§ **Source material**:
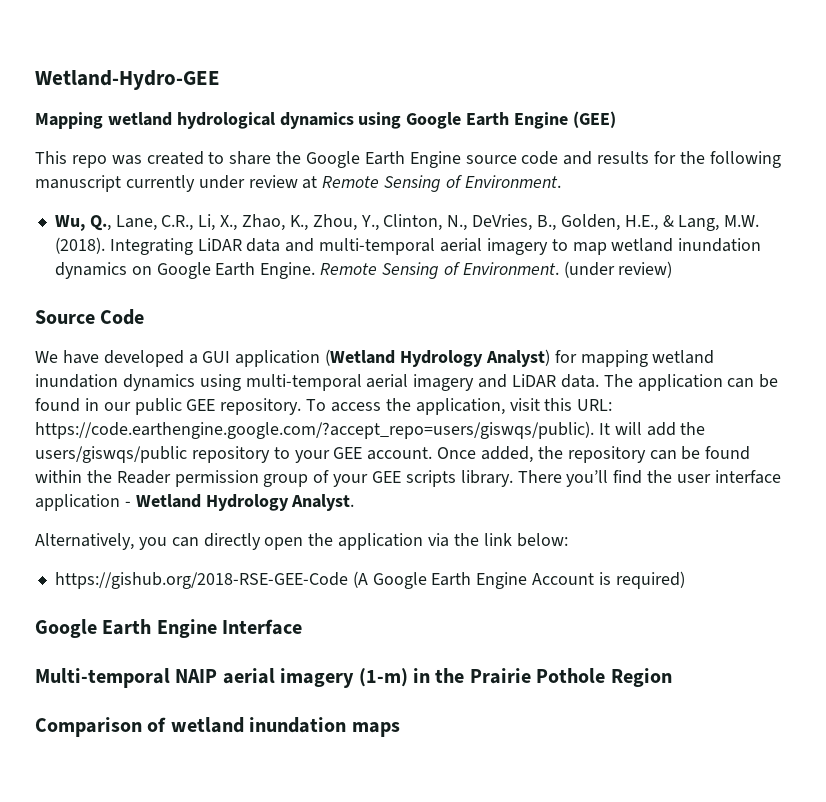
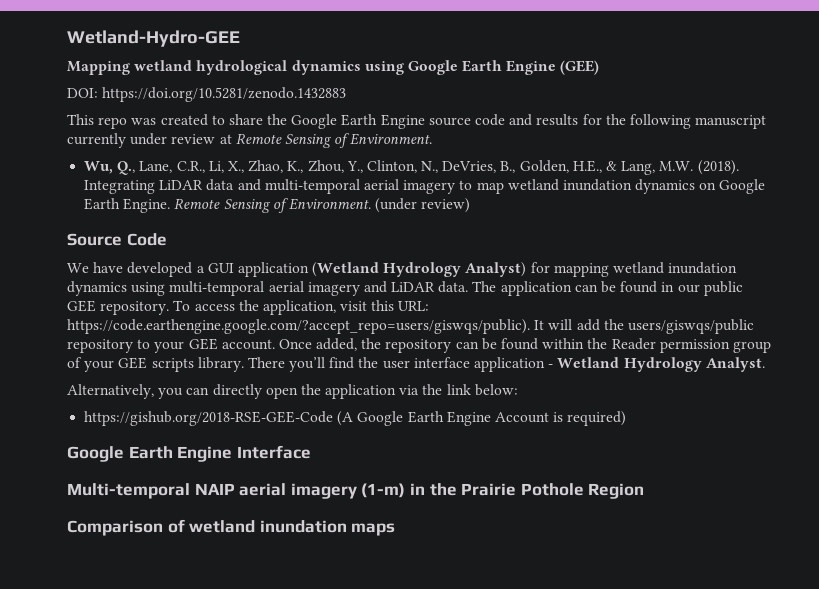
(616, 119) none -> [67,87,347,102] // DOI: https://doi.org/10.5281/zenodo.1432883

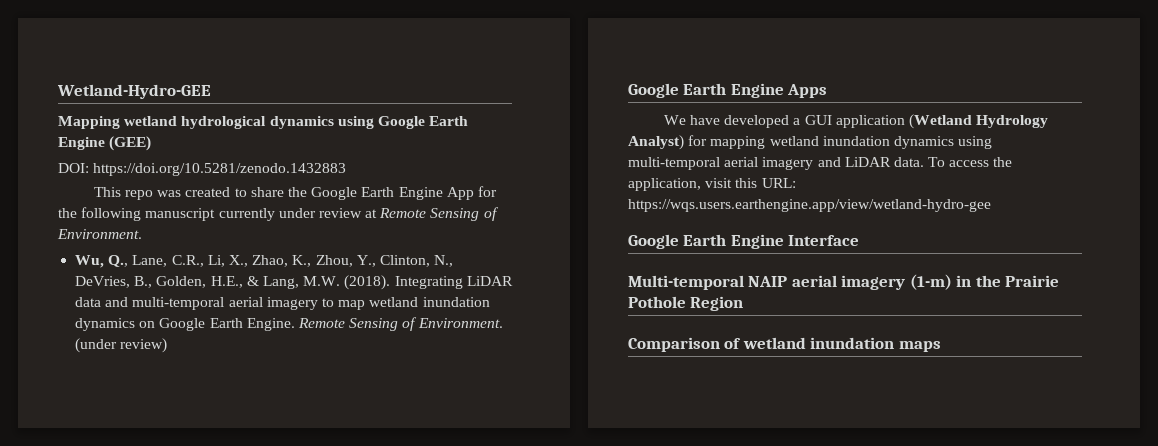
[428,114,579,126] source code and results -> [446,187,474,200] App
[67,233,167,246] Source Code -> [628,83,828,98] Google Earth Engine Apps
[472,281,743,296] [67,300,170,315] The application can be found in our public GEE repository. -> (924, 162) none
[67,319,754,334] [67,338,771,353] [67,357,765,372] [67,384,518,399] [84,411,627,426] https://code.earthengine.google.com/?accept_repo=users/giswqs/public). It will add the users/giswqs/public repository to your GEE account. Once added, the repository can be found within the Reader permission group of your GEE scripts library. There you’ll find the user interface application - Wetland Hydrology Analyst. // Alternatively, you can directly open the application via the link below: // https://gishub.org/2018-RSE-GEE-Code (A Google Earth Engine Account is required) -> [628,199,991,212] https://wqs.users.earthengine.app/view/wetland-hydro-gee

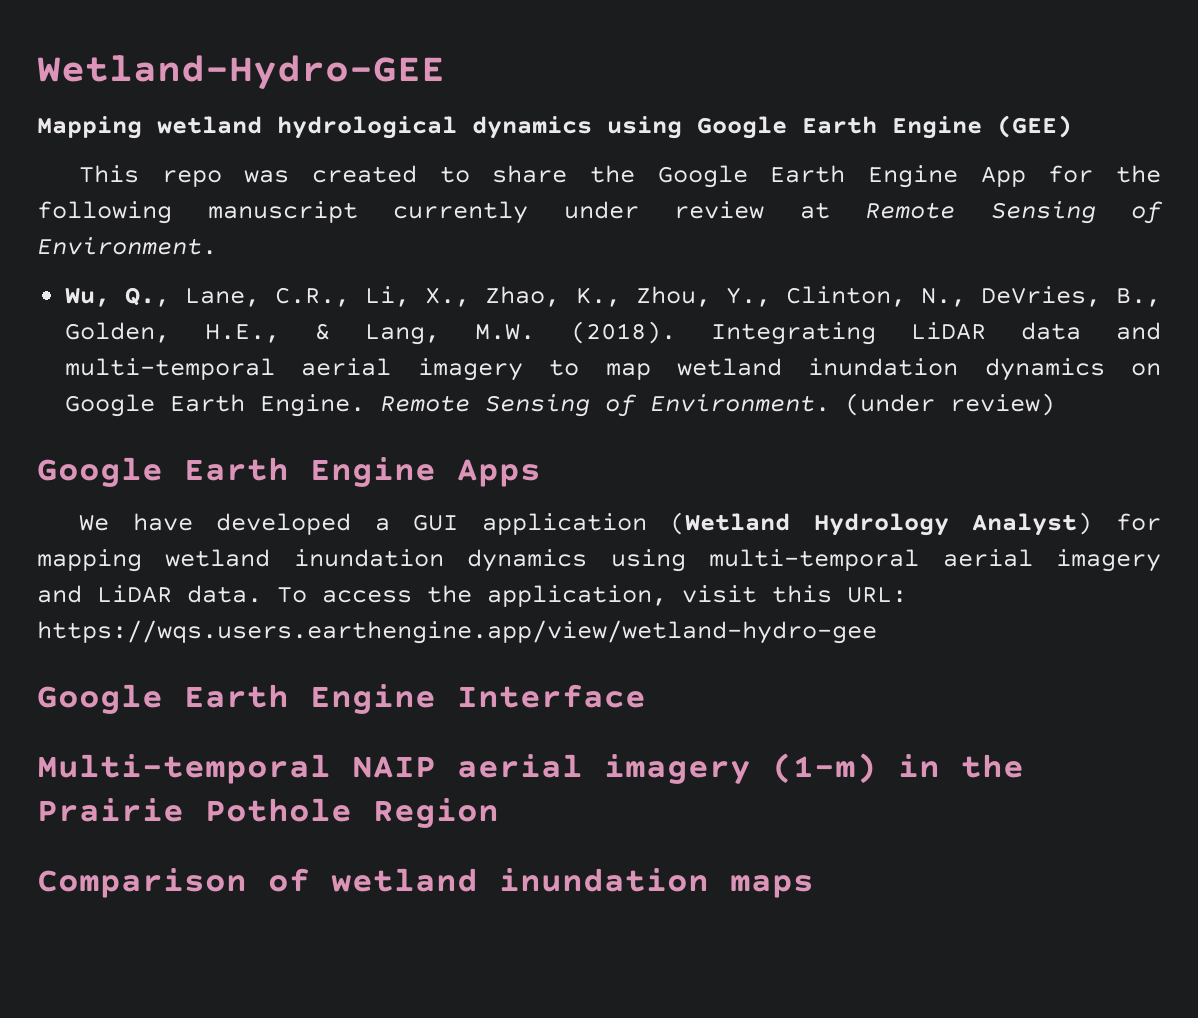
[58,163,347,176] // DOI: https://doi.org/10.5281/zenodo.1432883 -> (1072, 126) none

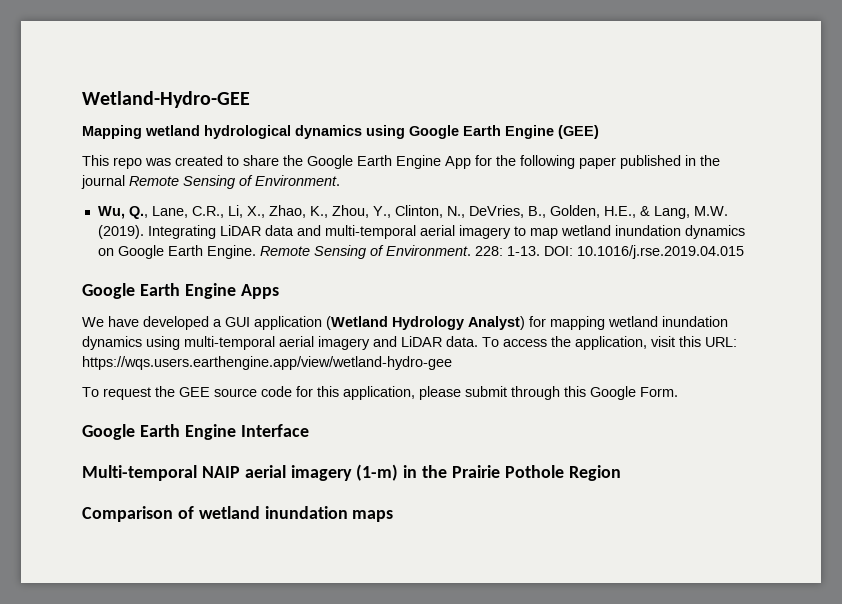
[207,201,830,224] manuscript currently under review at -> [579,155,720,169] [81,175,125,189] paper published in the journal
[570,321,676,344] (2018). -> [97,225,144,239] (2019).
[845,393,1056,416] (under review) -> [474,245,744,259] 228: 1-13. DOI: 10.1016/j.rse.2019.04.015
(877, 632) none -> [82,386,678,400] // To request the GEE source code for this application, please submit through this Google Form.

§ **Brief**: An exact copy of every entry, without pictures, should be your output.

§ **Solved problem**:
(616, 119) none -> [67,87,347,102] // DOI: https://doi.org/10.5281/zenodo.1432883

[428,114,579,126] source code and results -> [446,187,474,200] App
[67,233,167,246] Source Code -> [628,83,828,98] Google Earth Engine Apps
[472,281,743,296] [67,300,170,315] The application can be found in our public GEE repository. -> (924, 162) none
[67,319,754,334] [67,338,771,353] [67,357,765,372] [67,384,518,399] [84,411,627,426] https://code.earthengine.google.com/?accept_repo=users/giswqs/public). It will add the users/giswqs/public repository to your GEE account. Once added, the repository can be found within the Reader permission group of your GEE scripts library. There you’ll find the user interface application - Wetland Hydrology Analyst. // Alternatively, you can directly open the application via the link below: // https://gishub.org/2018-RSE-GEE-Code (A Google Earth Engine Account is required) -> [628,199,991,212] https://wqs.users.earthengine.app/view/wetland-hydro-gee

[58,163,347,176] // DOI: https://doi.org/10.5281/zenodo.1432883 -> (1072, 126) none

[207,201,830,224] manuscript currently under review at -> [579,155,720,169] [81,175,125,189] paper published in the journal
[570,321,676,344] (2018). -> [97,225,144,239] (2019).
[845,393,1056,416] (under review) -> [474,245,744,259] 228: 1-13. DOI: 10.1016/j.rse.2019.04.015
(877, 632) none -> [82,386,678,400] // To request the GEE source code for this application, please submit through this Google Form.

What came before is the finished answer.